*Task objective*. Could you find each line of the data below that contains the word "none" and copy those lines?

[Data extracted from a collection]
------------

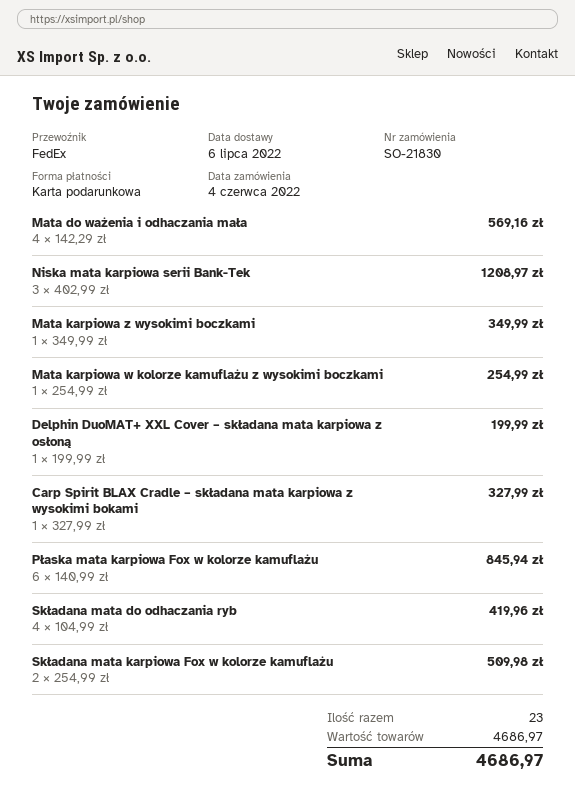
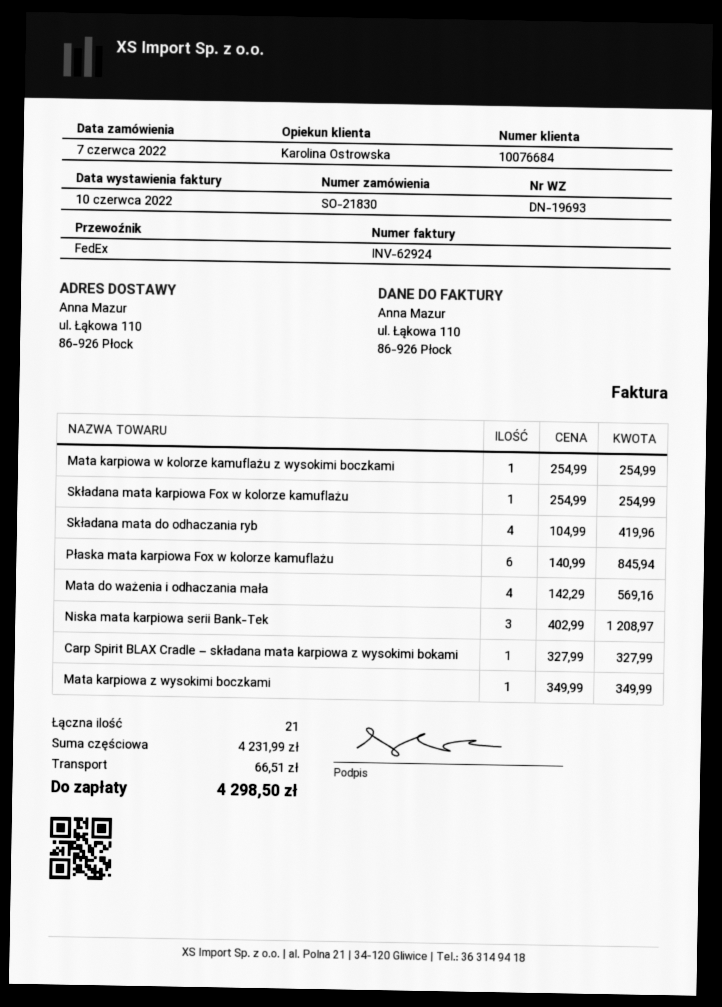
order date: 2022-06-04 -> 2022-06-07
Delphin DuoMAT+ XXL Cover – składana mata karpiowa z osłoną: 1 x 199.99 = 199.99 -> none
Składana mata karpiowa Fox w kolorze kamuflażu: 2 x 254.99 = 509.98 -> 1 x 254.99 = 254.99
total quantity: 23 -> 21
subtotal: 4686.97 -> 4231.99
shipping: none -> 66.51
total: 4686.97 -> 4298.50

------------

*Task result*.
Delphin DuoMAT+ XXL Cover – składana mata karpiowa z osłoną: 1 x 199.99 = 199.99 -> none
shipping: none -> 66.51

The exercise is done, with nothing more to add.